I discovered two Odyssea 36" dual T5HO lamps while I was cleaning out a closet in my house (good find right?) and they just happen to fit my tank. I set them up and all of the bulbs still work except for one. It's labeled "T5 6500k daylight 39W."

My problem is, I don't see Odyssea selling extra bulbs. Is there a good source for these? There are some on Amazon but they're in 20 packs which seems excessive given I will only ever be using 4 at a time.

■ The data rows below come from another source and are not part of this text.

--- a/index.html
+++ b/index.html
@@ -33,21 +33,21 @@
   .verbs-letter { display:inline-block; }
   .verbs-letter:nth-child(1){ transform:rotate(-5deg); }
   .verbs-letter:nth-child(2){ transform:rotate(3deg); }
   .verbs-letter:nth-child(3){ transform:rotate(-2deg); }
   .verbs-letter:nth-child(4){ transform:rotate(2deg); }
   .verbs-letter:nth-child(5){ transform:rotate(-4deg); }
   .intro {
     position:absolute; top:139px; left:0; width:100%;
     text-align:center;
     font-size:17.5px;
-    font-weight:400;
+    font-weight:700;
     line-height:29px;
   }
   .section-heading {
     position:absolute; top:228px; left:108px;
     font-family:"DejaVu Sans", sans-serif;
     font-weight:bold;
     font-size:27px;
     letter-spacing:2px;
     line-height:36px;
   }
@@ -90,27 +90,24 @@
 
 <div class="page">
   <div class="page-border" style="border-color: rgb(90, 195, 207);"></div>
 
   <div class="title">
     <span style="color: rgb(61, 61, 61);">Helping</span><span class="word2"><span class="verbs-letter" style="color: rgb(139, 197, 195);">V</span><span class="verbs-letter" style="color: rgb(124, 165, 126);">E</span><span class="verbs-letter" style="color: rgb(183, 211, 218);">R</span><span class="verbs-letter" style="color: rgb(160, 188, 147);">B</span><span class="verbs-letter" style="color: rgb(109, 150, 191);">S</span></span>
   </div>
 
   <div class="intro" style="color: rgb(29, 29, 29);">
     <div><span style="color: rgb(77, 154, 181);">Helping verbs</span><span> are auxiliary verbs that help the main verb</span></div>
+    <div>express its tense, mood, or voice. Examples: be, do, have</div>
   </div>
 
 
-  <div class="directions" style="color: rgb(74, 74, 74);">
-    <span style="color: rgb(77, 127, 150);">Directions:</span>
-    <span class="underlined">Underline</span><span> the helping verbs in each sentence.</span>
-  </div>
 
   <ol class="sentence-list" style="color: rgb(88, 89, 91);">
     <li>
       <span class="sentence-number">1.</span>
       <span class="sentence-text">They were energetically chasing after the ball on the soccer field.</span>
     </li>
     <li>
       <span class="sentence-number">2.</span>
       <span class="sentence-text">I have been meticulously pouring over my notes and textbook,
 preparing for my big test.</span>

This is the exact product: https://www.amazon.com/6500K-Aquari...011&ie=UTF8&qid=1529422680&sr=8-2&keywords=36

Also please let me know if you don't think these lamps are any good, or if a different bulb configuration is better for plant growth. I don't remember much about lighting and I know technology has probably evolved since I was using them last.


----------



## MultiTankGuy (Jan 8, 2018)

baby...

T5 bulbs have good intensity, but won't spread the light over a very large area. You'd need several for light to cover a larger tank. Unless, you're planning on keeping aquarium plants that require strong light, there are better, less expensive alternatives. I keep low to moderate light plants and use four bulb strip florescent lights from the local hardware store. A four fixture strip with bulbs is about $50.00. A replacement T5 bulb is at least $20.00. The florescents will last much longer too.

M


----------



## mgeorges (Feb 1, 2017)

If it's truly a 36" bulb, then you're pretty limited sadly. I found these - 
https://www.1000bulbs.com/search?fa...&rows=15&son=0&start=0&filter=(a_length_d_fq:[24%20TO%2036])&filter=(a_wattage_d_fq:[30%20TO%201005])

But...at almost $25 a pop, they're pricey. 

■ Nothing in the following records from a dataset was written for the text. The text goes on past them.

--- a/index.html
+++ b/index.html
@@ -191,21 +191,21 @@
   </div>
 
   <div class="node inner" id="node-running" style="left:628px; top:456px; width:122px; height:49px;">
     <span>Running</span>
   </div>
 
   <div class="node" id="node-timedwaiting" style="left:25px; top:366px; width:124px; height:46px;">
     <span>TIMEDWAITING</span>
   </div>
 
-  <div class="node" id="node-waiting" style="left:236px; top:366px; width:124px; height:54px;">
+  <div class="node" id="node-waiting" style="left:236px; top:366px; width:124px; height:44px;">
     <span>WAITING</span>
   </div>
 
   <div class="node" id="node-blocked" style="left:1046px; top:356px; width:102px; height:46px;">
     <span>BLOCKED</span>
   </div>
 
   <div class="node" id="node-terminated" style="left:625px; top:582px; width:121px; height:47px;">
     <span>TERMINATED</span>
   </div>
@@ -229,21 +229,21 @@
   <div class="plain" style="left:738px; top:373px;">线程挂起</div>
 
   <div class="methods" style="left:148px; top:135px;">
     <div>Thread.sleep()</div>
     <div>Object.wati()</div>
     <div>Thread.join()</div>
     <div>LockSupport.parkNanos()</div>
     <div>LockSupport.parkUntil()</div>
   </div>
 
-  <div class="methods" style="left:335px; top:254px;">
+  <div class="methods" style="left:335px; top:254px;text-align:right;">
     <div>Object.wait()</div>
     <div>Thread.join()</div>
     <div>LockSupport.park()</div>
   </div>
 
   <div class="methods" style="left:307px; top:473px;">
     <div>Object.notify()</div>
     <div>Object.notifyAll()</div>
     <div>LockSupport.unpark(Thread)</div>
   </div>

I'll take a T5HO fixture over a cheap LED fixture all day everyday. Much better spectral output, much better plant response as a result. Now, if someone wants to GIVE me a several hundred dollar LED, I might be coersed to try it


----------



## jeffkrol (Jun 5, 2013)

https://www.1000bulbs.com/category/f39t5-high-output-fluorescent-tubes-5000k/


----------



## Wasserpest (Jun 12, 2003)

I think T5's are excellent to grow your aquatic plants. Over the years I have bought many of them, but not very recently (they tend to last a long time if you don't let them overheat).

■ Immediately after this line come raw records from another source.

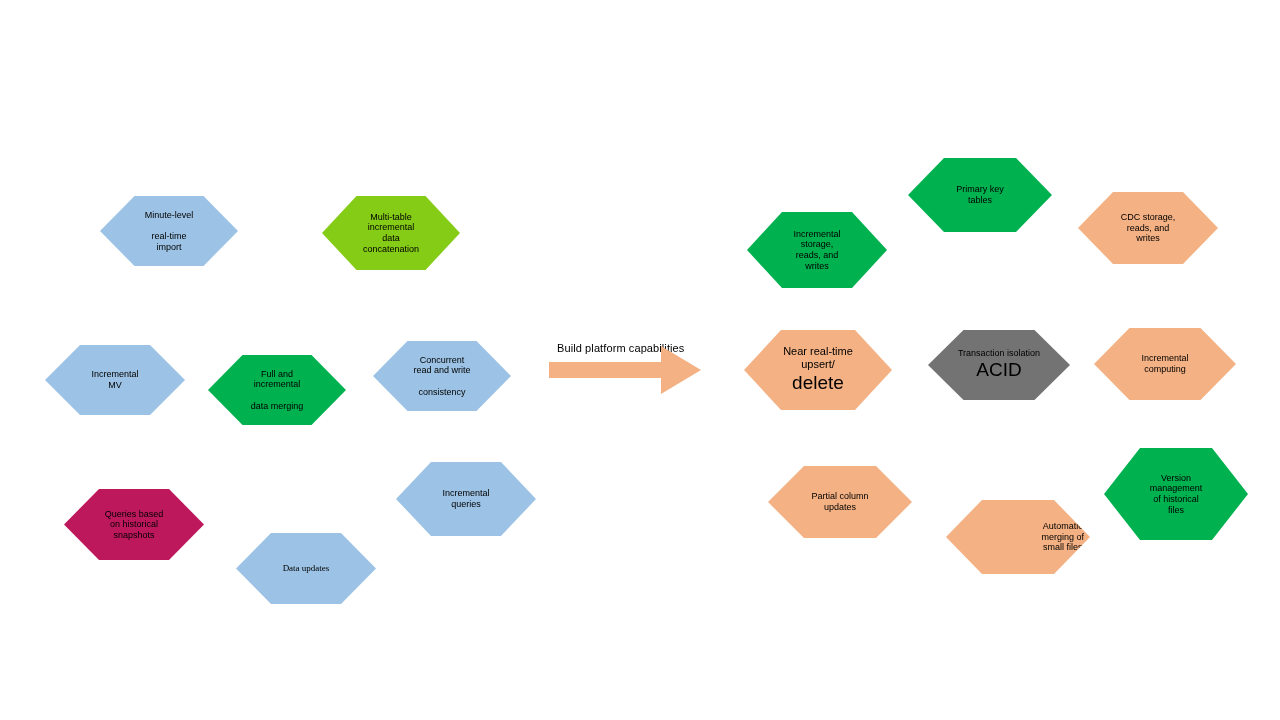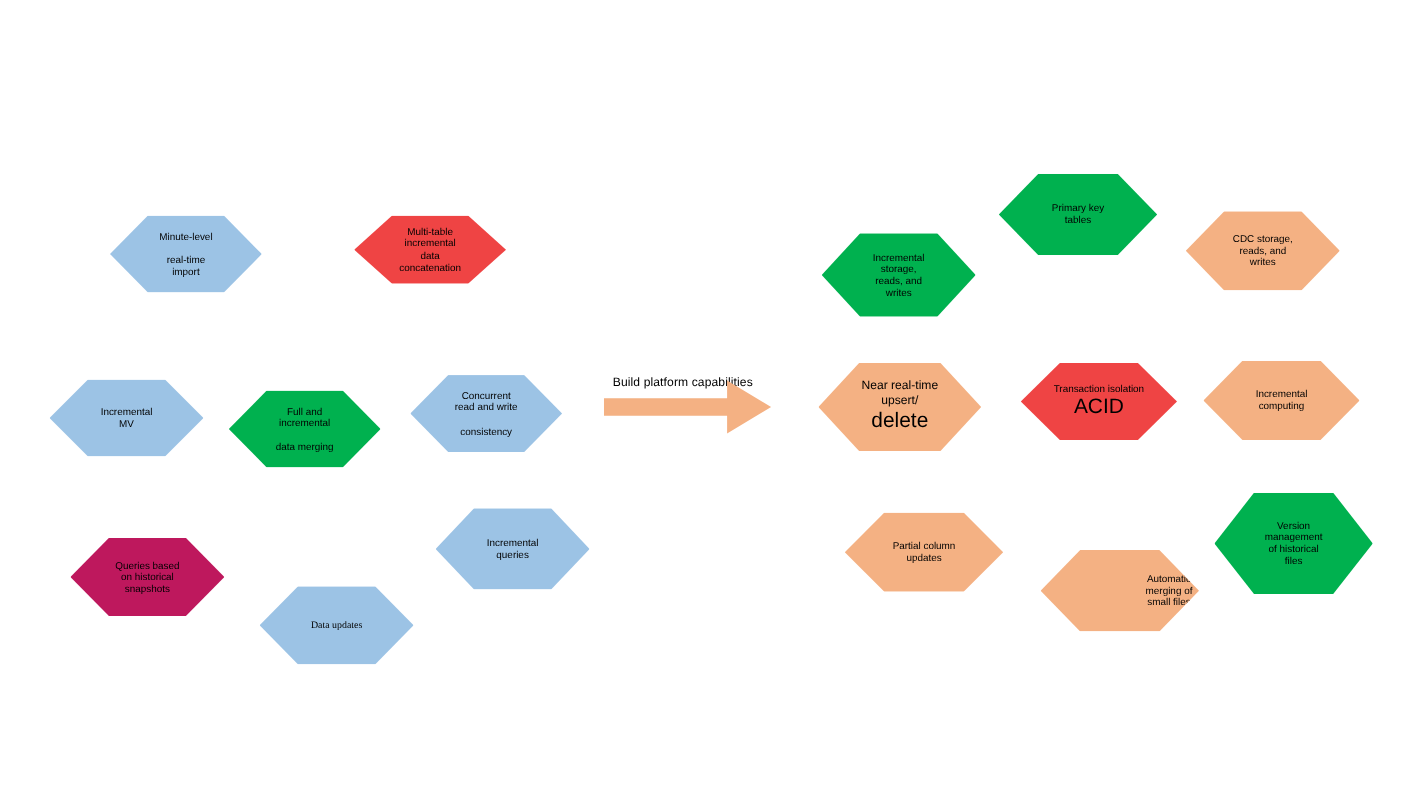--- a/index.html
+++ b/index.html
@@ -65,21 +65,21 @@
 
   <div id="left-group">
       <div class="hex" style="left: 100px; top: 196px; width: 138px; height: 70px; background: rgb(156, 195, 229); font-size: 9px;">
         <div>
           <span class="hex-label">Minute-level
 
 real-time
 import</span>
         </div>
       </div>
-      <div class="hex" style="left: 322px; top: 196px; width: 138px; height: 62px; background: #ef4444; font-size: 9px;">
+      <div class="hex" style="left: 322px; top: 196px; width: 138px; height: 74px; background: #84cc16; font-size: 9px;">
         <div>
           <span class="hex-label">Multi-table
 incremental
 data
 concatenation</span>
         </div>
       </div>
       <div class="hex" style="left: 45px; top: 345px; width: 140px; height: 70px; background: rgb(156, 195, 229); font-size: 9px;">
         <div>
           <span class="hex-label">Incremental
@@ -151,21 +151,21 @@
 writes</span>
         </div>
       </div>
       <div class="hex" style="left: 744px; top: 330px; width: 148px; height: 80px; background: rgb(244, 177, 131); font-size: 11px; justify-content: center;">
         <div>
           <span class="hex-label">Near real-time
 upsert/</span>
           <span class="hex-label big">delete</span>
         </div>
       </div>
-      <div class="hex" style="left: 928px; top: 330px; width: 142px; height: 70px; background: #ef4444; font-size: 9px;">
+      <div class="hex" style="left: 928px; top: 330px; width: 142px; height: 70px; background: #737373; font-size: 9px;">
         <div>
           <span class="hex-label">Transaction isolation</span>
           <span class="hex-label big">ACID</span>
         </div>
       </div>
       <div class="hex" style="left: 1094px; top: 328px; width: 142px; height: 72px; background: rgb(244, 177, 131); font-size: 9px;">
         <div>
           <span class="hex-label">Incremental
 computing</span>
         </div>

I don't remember all the details, but Giesemann and ATI used to be the (expensive) gold standard. I mainly used ZooMed and the cheaper Coralife/AquaMedic/Hagen/Fluval/GLO bulbs.

Over the years I bought from many different suppliers, some of them went the way of the Dodo by now. Best bet is probably some Pet Store place like the Doctors or BigAls etc.


----------



## jeffkrol (Jun 5, 2013)

https://www.drsfostersmith.com/product/prod_display.cfm?c=3578+3733+13821+19760&pcatid=19760

you can run t5HO's w T5NO ballasts.. Not recommended really and compatibility can sometimes be brand specific..

http://www.plantedtank.net/forums/10-lighting/87504-can-t5ho-bulbs-used-regular-t5-fixtures.html

you can do it the other way as well but generally shortens bulb life.
T5HO ballast and T5NO bulbs.


----------



## [email protected] (Jan 8, 2010)

It should be a 34" bulb 39 watts . Zoo med 6500k are about 10 bucks a piece . T5ho smokes led's for a planted tank .

Bump: here ya go https://www.ebay.com/itm/4x-T5-Bulb-39W-39-Watts-Aquarium-Lamp-HO-36-6500K-10000K-Actinic-Pink-Odyssea-/290938355725 . $23 bucks for 4


----------



## babystarz (Sep 25, 2012)

Thank you for the advice all! It looks like the most economical option for now is to go ahead and buy the replacement bulbs.

Oh also, I ended up pulling out the tape measure - the bulbs are indeed 34" while the lamp itself is 36" so that helps widen the options a bit.


----------